Development of an integrated model framework for multi-air-pollutant exposure assessments in high-density cities and the implications for epidemiological research

Abstract. Exposure models for some criteria air pollutants have been intensively developed in past research; multi-air-pollutant exposure models, especially for particulate chemical species, have been however overlooked in Asia. Lack of an integrated model framework to calculate multi-air-pollutant exposure hinders the combined exposure assessment and the corresponding health assessment.
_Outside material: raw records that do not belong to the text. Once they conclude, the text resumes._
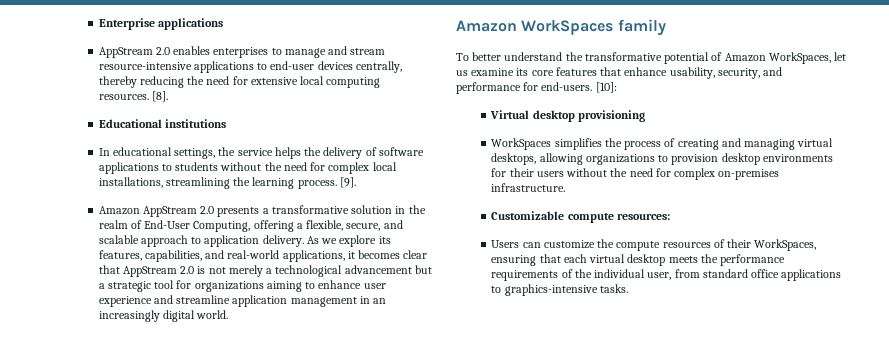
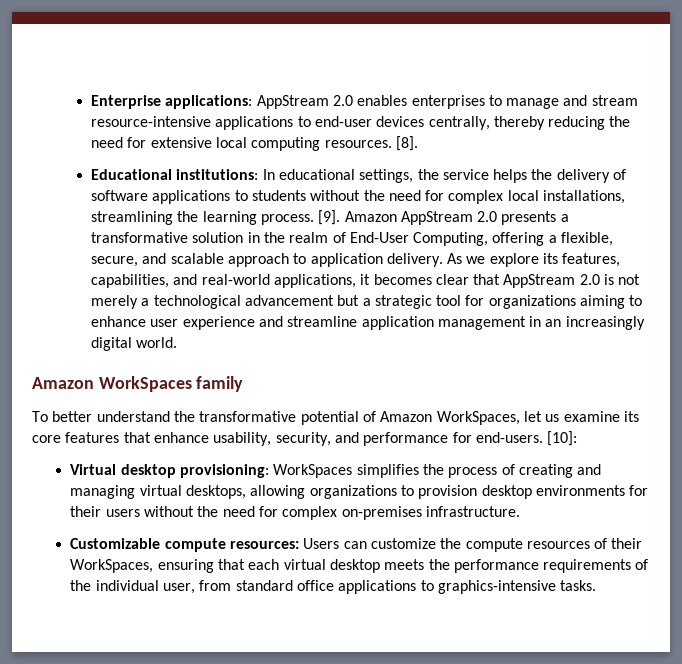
- Enterprise applications
- AppStream 2.0 enables enterprises to manage and stream resource-intensive applications to end-user devices centrally, thereby reducing the need for extensive local computing resources.
+ Enterprise applications: AppStream 2.0 enables enterprises to manage and stream resource-intensive applications to end-user devices centrally, thereby reducing the need for extensive local computing resources.
- Educational institutions
- In educational settings, the service helps the delivery of software applications to students without the need for complex local installations, streamlining the learning process.
+ Educational institutions: In educational settings, the service helps the delivery of software applications to students without the need for complex local installations, streamlining the learning process.
- [9].
- Amazon AppStream 2.0 presents a transformative solution in the realm of End-User Computing, offering a flexible, secure, and scalable approach to application delivery.
+ [9]. Amazon AppStream 2.0 presents a transformative solution in the realm of End-User Computing, offering a flexible, secure, and scalable approach to application delivery.
- Virtual desktop provisioning
- WorkSpaces simplifies the process of creating and managing virtual desktops, allowing organizations to provision desktop environments for their users without the need for complex on-premises infrastructure.
+ Virtual desktop provisioning: WorkSpaces simplifies the process of creating and managing virtual desktops, allowing organizations to provision desktop environments for their users without the need for complex on-premises infrastructure.
- Customizable compute resources:
- Users can customize the compute resources of their WorkSpaces, ensuring that each virtual desktop meets the performance requirements of the individual user, from standard office applications to graphics-intensive tasks.
+ Customizable compute resources: Users can customize the compute resources of their WorkSpaces, ensuring that each virtual desktop meets the performance requirements of the individual user, from standard office applications to graphics-intensive tasks.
This work applied the land-use regression (LUR) approach to develop an integrated model framework to estimate annual-average exposures of four major PM₁₀ chemical species as well as four criteria air pollutants of PM₁₀, PM_2.5, NO₂, and O₃ in a typical high-rise and high-density Asian city (Hong Kong, China). Our integrated multi-air-pollutant exposure model framework is capable of explaining 91–97 % of the variability of measured air pollutant concentration, with the leave-one-out cross-validation R² values ranging from 0.73 to 0.93. Using the model framework, the spatial distribution of the concentration of various air pollutants at a spatial resolution of 500 m was generated. The LUR model-derived spatial distribution maps revealed weak to moderate spatial correlations between the PM₁₀ chemical species and the criteria air pollutants, which may help to distinguish their independent chronic health effects. In addition, further improvements in the development of air pollution exposure models are discussed. This study proposes an integrated model framework for estimating multi-air-pollutant exposure in high-density and high-rise urban areas, serving an important tool for combined exposure assessment and the corresponding epidemiological studies.